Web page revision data

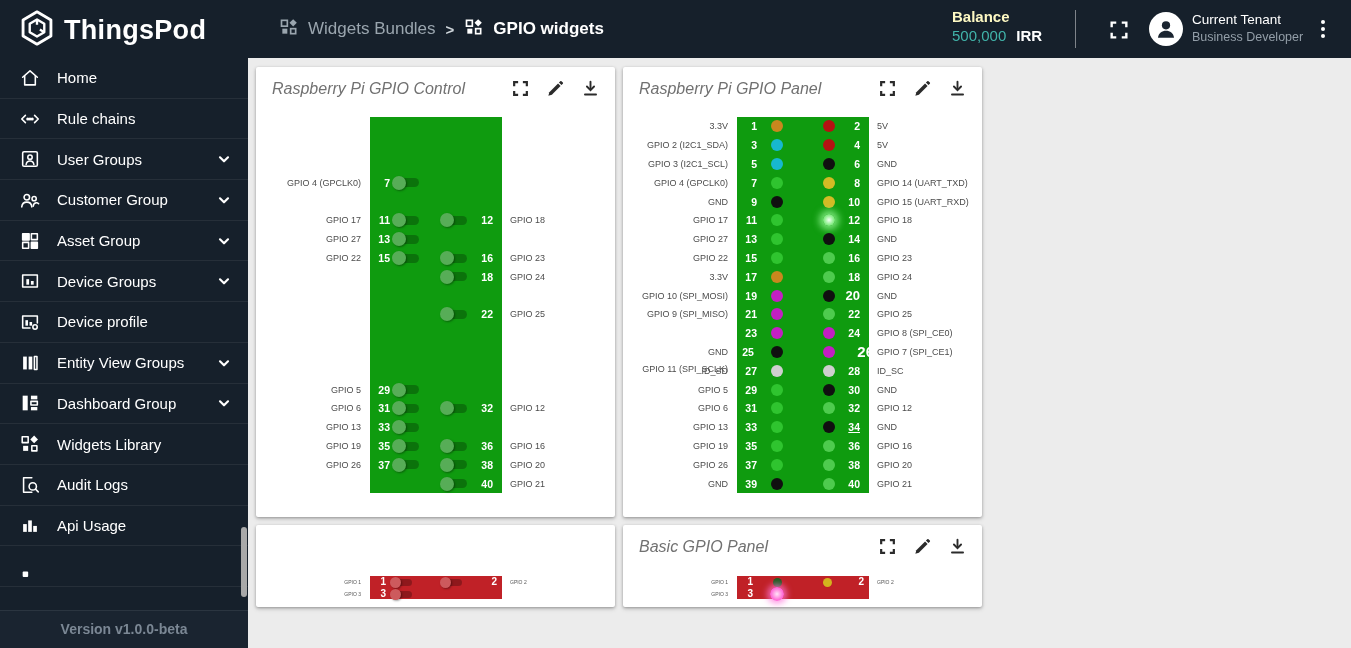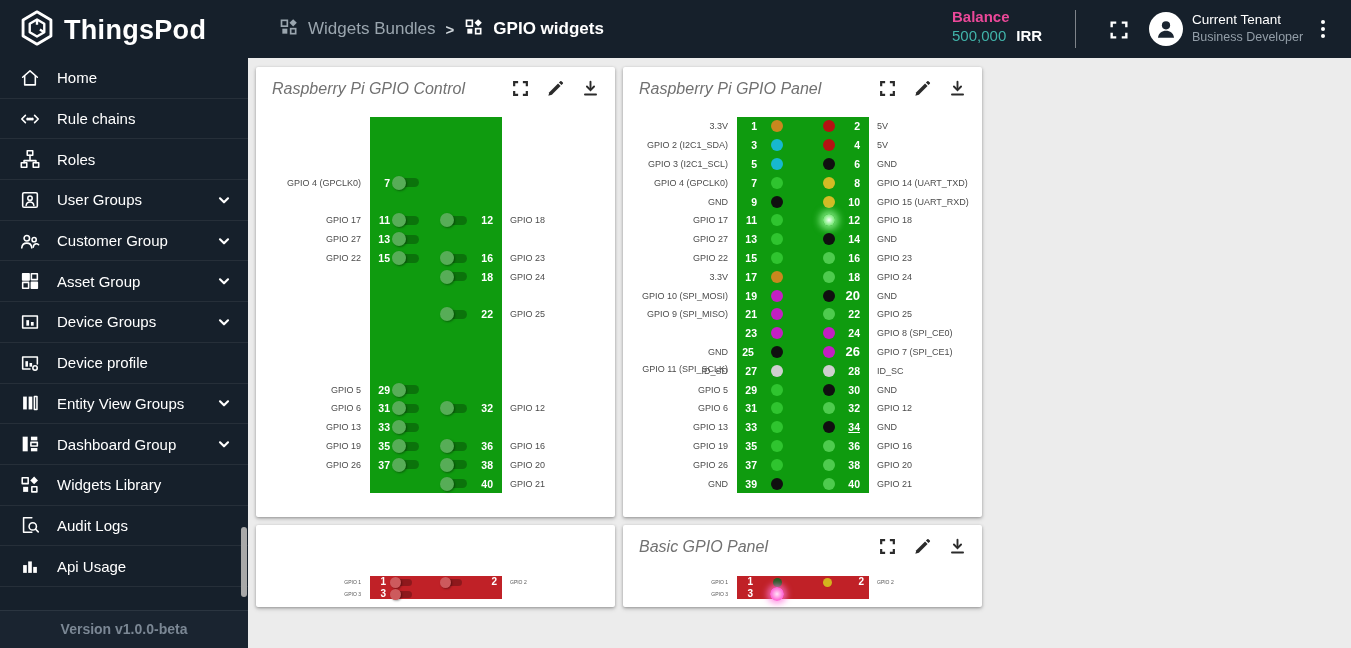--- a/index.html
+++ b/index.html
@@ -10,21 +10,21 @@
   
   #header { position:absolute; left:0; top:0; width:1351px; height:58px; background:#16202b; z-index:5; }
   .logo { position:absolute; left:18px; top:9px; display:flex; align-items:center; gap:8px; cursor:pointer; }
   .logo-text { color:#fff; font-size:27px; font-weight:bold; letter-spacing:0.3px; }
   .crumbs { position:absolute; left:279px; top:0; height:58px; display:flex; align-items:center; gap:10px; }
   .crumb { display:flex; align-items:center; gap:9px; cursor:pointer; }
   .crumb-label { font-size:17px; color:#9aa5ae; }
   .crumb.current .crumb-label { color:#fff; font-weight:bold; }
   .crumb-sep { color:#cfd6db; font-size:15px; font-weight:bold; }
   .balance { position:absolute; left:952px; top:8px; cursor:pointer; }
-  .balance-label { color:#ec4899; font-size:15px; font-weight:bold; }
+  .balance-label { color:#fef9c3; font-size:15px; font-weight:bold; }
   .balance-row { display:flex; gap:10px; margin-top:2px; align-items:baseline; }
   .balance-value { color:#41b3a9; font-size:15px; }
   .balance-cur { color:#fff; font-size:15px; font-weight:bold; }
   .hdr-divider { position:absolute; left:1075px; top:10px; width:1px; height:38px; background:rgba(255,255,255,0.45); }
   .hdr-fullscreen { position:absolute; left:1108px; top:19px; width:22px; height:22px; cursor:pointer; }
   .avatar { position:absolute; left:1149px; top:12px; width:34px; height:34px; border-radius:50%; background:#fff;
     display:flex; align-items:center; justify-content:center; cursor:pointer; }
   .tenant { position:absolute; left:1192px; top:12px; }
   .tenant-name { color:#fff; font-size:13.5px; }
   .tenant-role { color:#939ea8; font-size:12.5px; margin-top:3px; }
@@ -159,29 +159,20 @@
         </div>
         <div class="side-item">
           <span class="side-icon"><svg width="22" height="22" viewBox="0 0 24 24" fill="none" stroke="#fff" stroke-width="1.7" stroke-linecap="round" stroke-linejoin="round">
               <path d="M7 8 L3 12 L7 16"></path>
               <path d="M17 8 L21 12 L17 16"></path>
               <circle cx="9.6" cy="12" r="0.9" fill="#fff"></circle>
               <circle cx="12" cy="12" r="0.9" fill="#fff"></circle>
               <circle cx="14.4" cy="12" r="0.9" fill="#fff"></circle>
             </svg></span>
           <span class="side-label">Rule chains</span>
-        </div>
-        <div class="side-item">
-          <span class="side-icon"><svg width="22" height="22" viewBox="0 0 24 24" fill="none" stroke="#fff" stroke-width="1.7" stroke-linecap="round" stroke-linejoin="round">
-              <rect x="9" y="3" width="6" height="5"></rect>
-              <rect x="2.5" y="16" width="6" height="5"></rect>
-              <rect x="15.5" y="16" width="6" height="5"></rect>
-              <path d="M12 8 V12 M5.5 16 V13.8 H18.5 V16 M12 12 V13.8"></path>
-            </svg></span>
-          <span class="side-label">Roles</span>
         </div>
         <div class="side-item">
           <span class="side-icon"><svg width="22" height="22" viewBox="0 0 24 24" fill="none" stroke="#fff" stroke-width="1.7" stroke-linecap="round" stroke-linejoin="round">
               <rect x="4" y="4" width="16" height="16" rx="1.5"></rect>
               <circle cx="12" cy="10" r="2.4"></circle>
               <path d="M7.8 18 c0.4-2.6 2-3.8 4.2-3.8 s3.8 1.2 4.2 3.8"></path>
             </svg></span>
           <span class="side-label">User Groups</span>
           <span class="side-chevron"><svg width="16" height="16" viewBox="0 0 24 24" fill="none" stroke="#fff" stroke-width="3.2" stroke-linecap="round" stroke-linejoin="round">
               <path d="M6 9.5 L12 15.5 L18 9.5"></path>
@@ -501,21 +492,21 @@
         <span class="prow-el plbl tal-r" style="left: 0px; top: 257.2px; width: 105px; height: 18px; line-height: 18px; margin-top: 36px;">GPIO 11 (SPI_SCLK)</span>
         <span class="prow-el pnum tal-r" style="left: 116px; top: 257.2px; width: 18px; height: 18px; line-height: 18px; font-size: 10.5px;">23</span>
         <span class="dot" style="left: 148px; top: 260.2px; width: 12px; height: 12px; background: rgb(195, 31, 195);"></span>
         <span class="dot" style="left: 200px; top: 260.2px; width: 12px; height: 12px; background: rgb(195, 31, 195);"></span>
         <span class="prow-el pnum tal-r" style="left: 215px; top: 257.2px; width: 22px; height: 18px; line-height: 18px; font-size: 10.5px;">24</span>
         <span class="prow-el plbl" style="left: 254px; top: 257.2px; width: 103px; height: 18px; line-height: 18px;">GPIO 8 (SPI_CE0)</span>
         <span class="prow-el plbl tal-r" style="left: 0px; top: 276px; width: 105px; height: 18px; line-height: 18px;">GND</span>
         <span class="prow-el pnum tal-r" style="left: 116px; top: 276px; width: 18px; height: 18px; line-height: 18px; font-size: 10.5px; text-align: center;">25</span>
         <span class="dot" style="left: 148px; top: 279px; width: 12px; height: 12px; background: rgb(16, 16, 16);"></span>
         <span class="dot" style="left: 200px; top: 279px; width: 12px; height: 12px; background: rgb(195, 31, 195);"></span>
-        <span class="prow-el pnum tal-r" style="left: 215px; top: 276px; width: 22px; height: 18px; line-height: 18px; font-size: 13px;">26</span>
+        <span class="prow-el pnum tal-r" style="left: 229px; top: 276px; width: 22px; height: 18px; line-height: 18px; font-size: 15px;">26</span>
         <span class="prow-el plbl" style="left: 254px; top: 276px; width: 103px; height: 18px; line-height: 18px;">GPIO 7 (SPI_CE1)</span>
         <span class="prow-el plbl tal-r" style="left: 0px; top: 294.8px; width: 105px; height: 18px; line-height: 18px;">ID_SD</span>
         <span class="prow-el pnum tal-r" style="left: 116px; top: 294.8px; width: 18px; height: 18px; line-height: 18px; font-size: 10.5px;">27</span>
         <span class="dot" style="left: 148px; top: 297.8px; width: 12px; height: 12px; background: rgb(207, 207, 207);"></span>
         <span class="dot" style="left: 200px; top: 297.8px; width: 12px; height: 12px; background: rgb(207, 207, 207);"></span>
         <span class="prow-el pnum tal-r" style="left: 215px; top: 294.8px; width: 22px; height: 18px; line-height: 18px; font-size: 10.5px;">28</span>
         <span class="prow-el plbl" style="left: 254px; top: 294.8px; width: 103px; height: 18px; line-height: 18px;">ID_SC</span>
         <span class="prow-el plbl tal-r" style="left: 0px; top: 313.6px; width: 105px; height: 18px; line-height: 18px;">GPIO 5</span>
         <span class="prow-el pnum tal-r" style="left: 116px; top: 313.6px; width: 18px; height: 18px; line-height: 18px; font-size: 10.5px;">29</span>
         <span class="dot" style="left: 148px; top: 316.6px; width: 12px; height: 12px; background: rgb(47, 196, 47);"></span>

Your instructions: Return every line of the data above exactly, and omit all pictures.

Your solution:
--- a/index.html
+++ b/index.html
@@ -10,21 +10,21 @@
   
   #header { position:absolute; left:0; top:0; width:1351px; height:58px; background:#16202b; z-index:5; }
   .logo { position:absolute; left:18px; top:9px; display:flex; align-items:center; gap:8px; cursor:pointer; }
   .logo-text { color:#fff; font-size:27px; font-weight:bold; letter-spacing:0.3px; }
   .crumbs { position:absolute; left:279px; top:0; height:58px; display:flex; align-items:center; gap:10px; }
   .crumb { display:flex; align-items:center; gap:9px; cursor:pointer; }
   .crumb-label { font-size:17px; color:#9aa5ae; }
   .crumb.current .crumb-label { color:#fff; font-weight:bold; }
   .crumb-sep { color:#cfd6db; font-size:15px; font-weight:bold; }
   .balance { position:absolute; left:952px; top:8px; cursor:pointer; }
-  .balance-label { color:#ec4899; font-size:15px; font-weight:bold; }
+  .balance-label { color:#fef9c3; font-size:15px; font-weight:bold; }
   .balance-row { display:flex; gap:10px; margin-top:2px; align-items:baseline; }
   .balance-value { color:#41b3a9; font-size:15px; }
   .balance-cur { color:#fff; font-size:15px; font-weight:bold; }
   .hdr-divider { position:absolute; left:1075px; top:10px; width:1px; height:38px; background:rgba(255,255,255,0.45); }
   .hdr-fullscreen { position:absolute; left:1108px; top:19px; width:22px; height:22px; cursor:pointer; }
   .avatar { position:absolute; left:1149px; top:12px; width:34px; height:34px; border-radius:50%; background:#fff;
     display:flex; align-items:center; justify-content:center; cursor:pointer; }
   .tenant { position:absolute; left:1192px; top:12px; }
   .tenant-name { color:#fff; font-size:13.5px; }
   .tenant-role { color:#939ea8; font-size:12.5px; margin-top:3px; }
@@ -159,29 +159,20 @@
         </div>
         <div class="side-item">
           <span class="side-icon"><svg width="22" height="22" viewBox="0 0 24 24" fill="none" stroke="#fff" stroke-width="1.7" stroke-linecap="round" stroke-linejoin="round">
               <path d="M7 8 L3 12 L7 16"></path>
               <path d="M17 8 L21 12 L17 16"></path>
               <circle cx="9.6" cy="12" r="0.9" fill="#fff"></circle>
               <circle cx="12" cy="12" r="0.9" fill="#fff"></circle>
               <circle cx="14.4" cy="12" r="0.9" fill="#fff"></circle>
             </svg></span>
           <span class="side-label">Rule chains</span>
-        </div>
-        <div class="side-item">
-          <span class="side-icon"><svg width="22" height="22" viewBox="0 0 24 24" fill="none" stroke="#fff" stroke-width="1.7" stroke-linecap="round" stroke-linejoin="round">
-              <rect x="9" y="3" width="6" height="5"></rect>
-              <rect x="2.5" y="16" width="6" height="5"></rect>
-              <rect x="15.5" y="16" width="6" height="5"></rect>
-              <path d="M12 8 V12 M5.5 16 V13.8 H18.5 V16 M12 12 V13.8"></path>
-            </svg></span>
-          <span class="side-label">Roles</span>
         </div>
         <div class="side-item">
           <span class="side-icon"><svg width="22" height="22" viewBox="0 0 24 24" fill="none" stroke="#fff" stroke-width="1.7" stroke-linecap="round" stroke-linejoin="round">
               <rect x="4" y="4" width="16" height="16" rx="1.5"></rect>
               <circle cx="12" cy="10" r="2.4"></circle>
               <path d="M7.8 18 c0.4-2.6 2-3.8 4.2-3.8 s3.8 1.2 4.2 3.8"></path>
             </svg></span>
           <span class="side-label">User Groups</span>
           <span class="side-chevron"><svg width="16" height="16" viewBox="0 0 24 24" fill="none" stroke="#fff" stroke-width="3.2" stroke-linecap="round" stroke-linejoin="round">
               <path d="M6 9.5 L12 15.5 L18 9.5"></path>
@@ -501,21 +492,21 @@
         <span class="prow-el plbl tal-r" style="left: 0px; top: 257.2px; width: 105px; height: 18px; line-height: 18px; margin-top: 36px;">GPIO 11 (SPI_SCLK)</span>
         <span class="prow-el pnum tal-r" style="left: 116px; top: 257.2px; width: 18px; height: 18px; line-height: 18px; font-size: 10.5px;">23</span>
         <span class="dot" style="left: 148px; top: 260.2px; width: 12px; height: 12px; background: rgb(195, 31, 195);"></span>
         <span class="dot" style="left: 200px; top: 260.2px; width: 12px; height: 12px; background: rgb(195, 31, 195);"></span>
         <span class="prow-el pnum tal-r" style="left: 215px; top: 257.2px; width: 22px; height: 18px; line-height: 18px; font-size: 10.5px;">24</span>
         <span class="prow-el plbl" style="left: 254px; top: 257.2px; width: 103px; height: 18px; line-height: 18px;">GPIO 8 (SPI_CE0)</span>
         <span class="prow-el plbl tal-r" style="left: 0px; top: 276px; width: 105px; height: 18px; line-height: 18px;">GND</span>
         <span class="prow-el pnum tal-r" style="left: 116px; top: 276px; width: 18px; height: 18px; line-height: 18px; font-size: 10.5px; text-align: center;">25</span>
         <span class="dot" style="left: 148px; top: 279px; width: 12px; height: 12px; background: rgb(16, 16, 16);"></span>
         <span class="dot" style="left: 200px; top: 279px; width: 12px; height: 12px; background: rgb(195, 31, 195);"></span>
-        <span class="prow-el pnum tal-r" style="left: 215px; top: 276px; width: 22px; height: 18px; line-height: 18px; font-size: 13px;">26</span>
+        <span class="prow-el pnum tal-r" style="left: 229px; top: 276px; width: 22px; height: 18px; line-height: 18px; font-size: 15px;">26</span>
         <span class="prow-el plbl" style="left: 254px; top: 276px; width: 103px; height: 18px; line-height: 18px;">GPIO 7 (SPI_CE1)</span>
         <span class="prow-el plbl tal-r" style="left: 0px; top: 294.8px; width: 105px; height: 18px; line-height: 18px;">ID_SD</span>
         <span class="prow-el pnum tal-r" style="left: 116px; top: 294.8px; width: 18px; height: 18px; line-height: 18px; font-size: 10.5px;">27</span>
         <span class="dot" style="left: 148px; top: 297.8px; width: 12px; height: 12px; background: rgb(207, 207, 207);"></span>
         <span class="dot" style="left: 200px; top: 297.8px; width: 12px; height: 12px; background: rgb(207, 207, 207);"></span>
         <span class="prow-el pnum tal-r" style="left: 215px; top: 294.8px; width: 22px; height: 18px; line-height: 18px; font-size: 10.5px;">28</span>
         <span class="prow-el plbl" style="left: 254px; top: 294.8px; width: 103px; height: 18px; line-height: 18px;">ID_SC</span>
         <span class="prow-el plbl tal-r" style="left: 0px; top: 313.6px; width: 105px; height: 18px; line-height: 18px;">GPIO 5</span>
         <span class="prow-el pnum tal-r" style="left: 116px; top: 313.6px; width: 18px; height: 18px; line-height: 18px; font-size: 10.5px;">29</span>
         <span class="dot" style="left: 148px; top: 316.6px; width: 12px; height: 12px; background: rgb(47, 196, 47);"></span>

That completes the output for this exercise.